If you have not any idea about it then you should know that credit score is one kind of numerical expression. It is based on the analysis of a person’s credit files. It represents or shows the creditworthiness of a person. It is very much important to have or secure loans. So, if you are planning to get loans then you need to secure a good credit score. A credit score is used by lenders to check the creditworthiness of a borrower.
What is credit score?
It is a number between 300 to 850. This jumper depicts a borrower’s creditworthiness. The higher credit score can ensure your chance to get loans smoothly. It is related to the number of factors such as credit history, the number of debts, history of repayment and all about open accounts. Lenders check this score to evaluate the creditworthiness of a borrower. From this, the lender can get to know that the borrowers will repay loans timely.
Some key factors of credit score:
Here are some important factors about the credit score:
- The credit score plays a valuable role in lenders’ decision to offer loan to the borrowers.
- Some factors consider the credit score such as types of loans, credit history, repayment history and total debt of the individual.
- It is not at all a smart idea to close a credit account to make a person’s credit score lower.
- Higher credit score can help you to get favourable credit terms.
Who creates a credit score?
Lenders and insurance companies use credit scores created by FICO or Fair Isaac Corporation. FICO score is used most commonly all around the world.
How does a credit score work?
The credit score can affect your financial life. It also plays an important role in the decision of lenders to offer you credit. If you have a credit score below 640 then you are considered to be a subprime borrower. In this case, you will have to pay a high-interest rate.
On the other hand, if your credit score is 700 or above then that will get you a lower interest rate. If you have a credit score of 800 then you will be in an excellent position.
So, as you can see that having a good credit score is very much important.
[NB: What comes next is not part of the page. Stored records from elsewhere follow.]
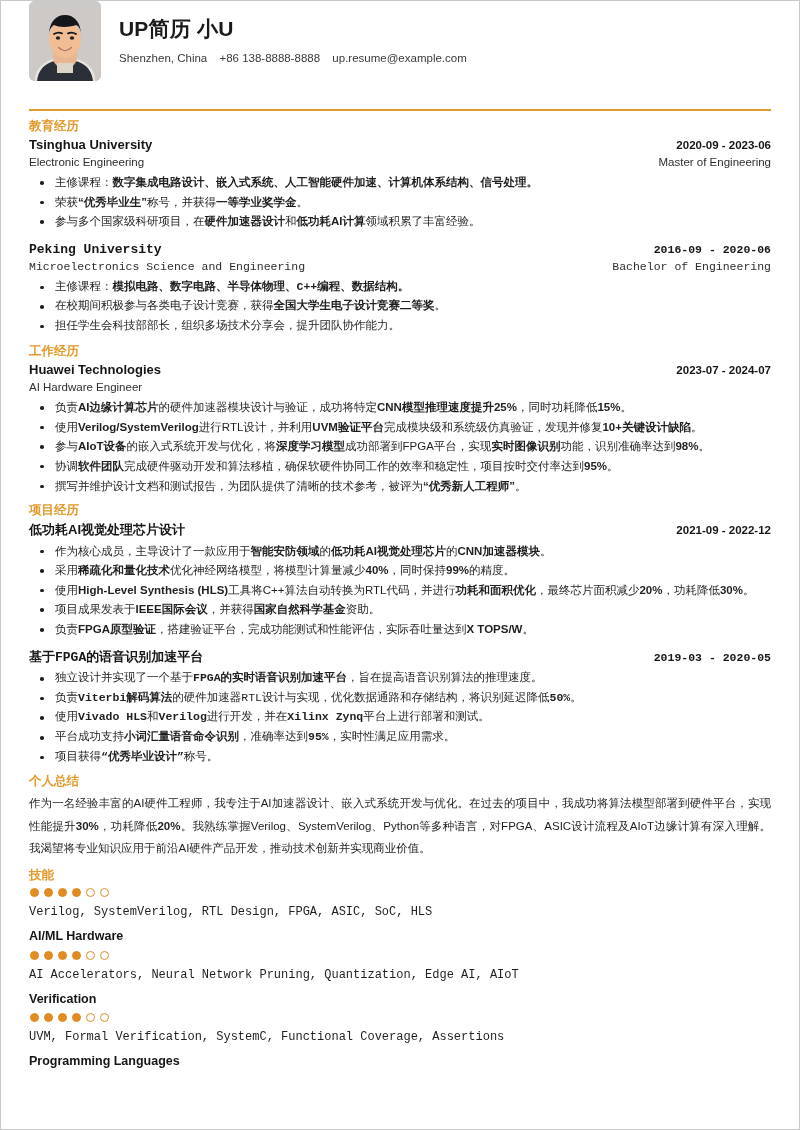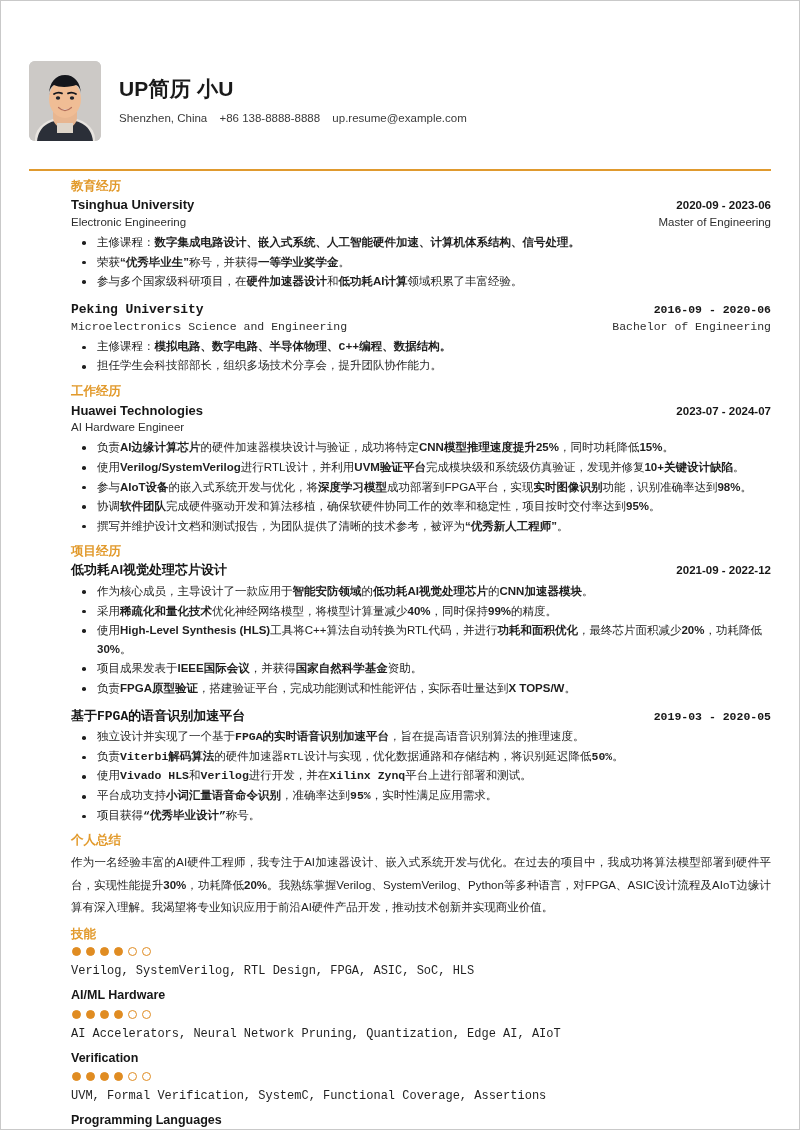"UP简历 小U" .header { padding-top: 60px -> none }
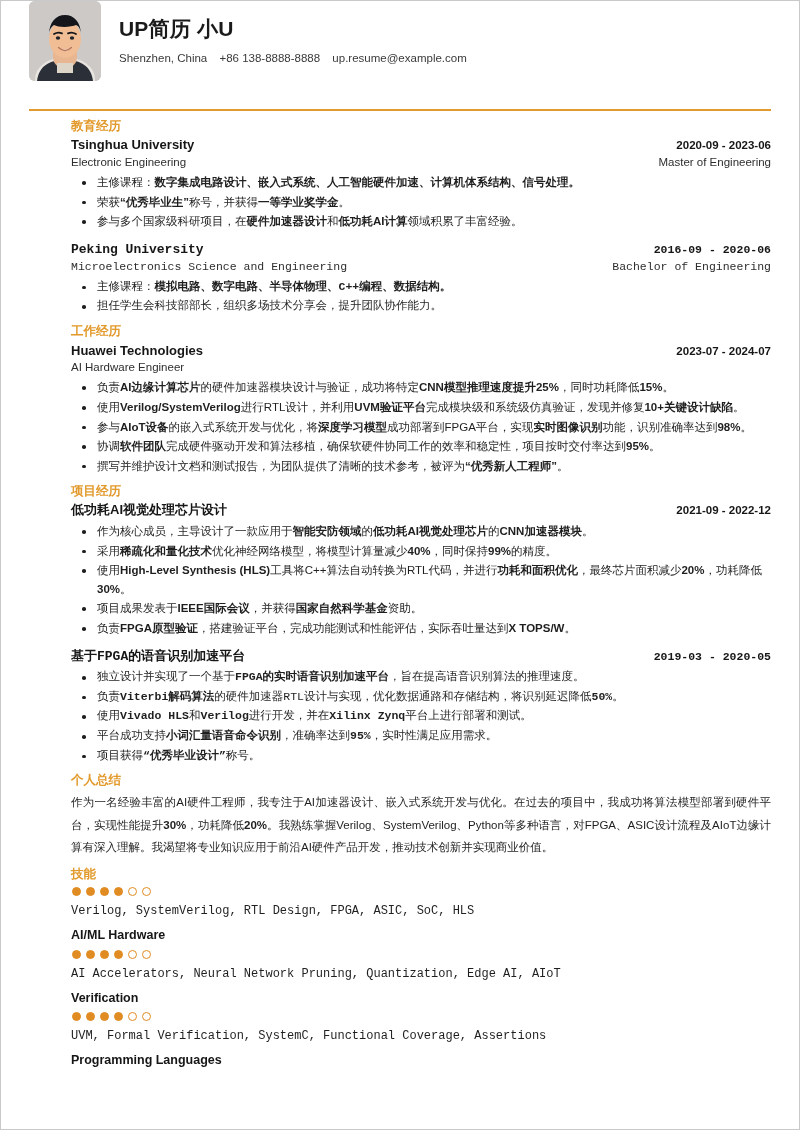"教育经历" .section { margin-left: 42px -> none }
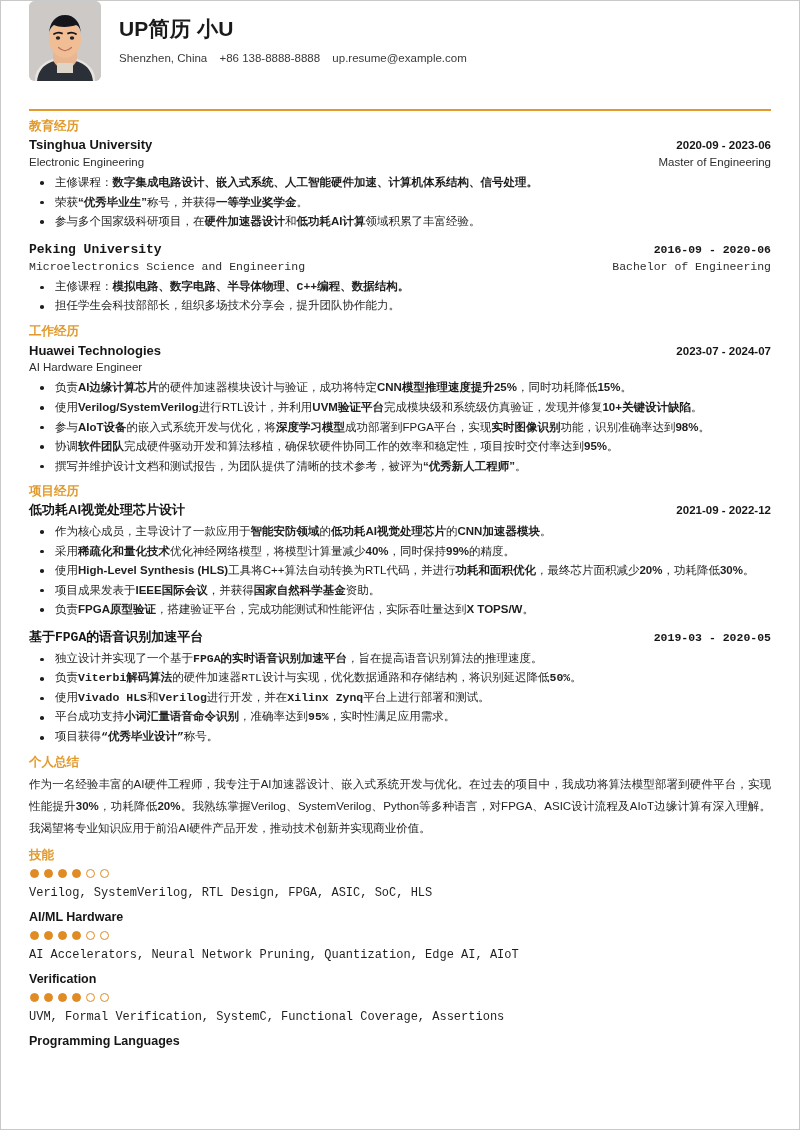"在校期间积极参与各类电子设计竞赛，获得全国大学生电子设计竞赛二等奖。" li { html: none -> <li>在校期间积极参与各类电子设计竞赛，获得<b>全国大学生电子设计竞赛二等奖</b>。</li> }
It determines whether you will qualify for a loan or not. In this way, you can save a hundred or a thousand dollars. So, every time you set a financial aim such as becoming a homeowner or buying a new car, the credit score will be a part of your financial scenario. The financial and credit scenario of every individual is different. So, for them, different lenders follow different criteria as well. So, it is always important to strive for a higher credit score. It is important and beneficial for your good financial security and career. If you have a bad credit score then you can make it good by paying bills on time. But you should not close your credit card account. It will negatively affect your overall credit score.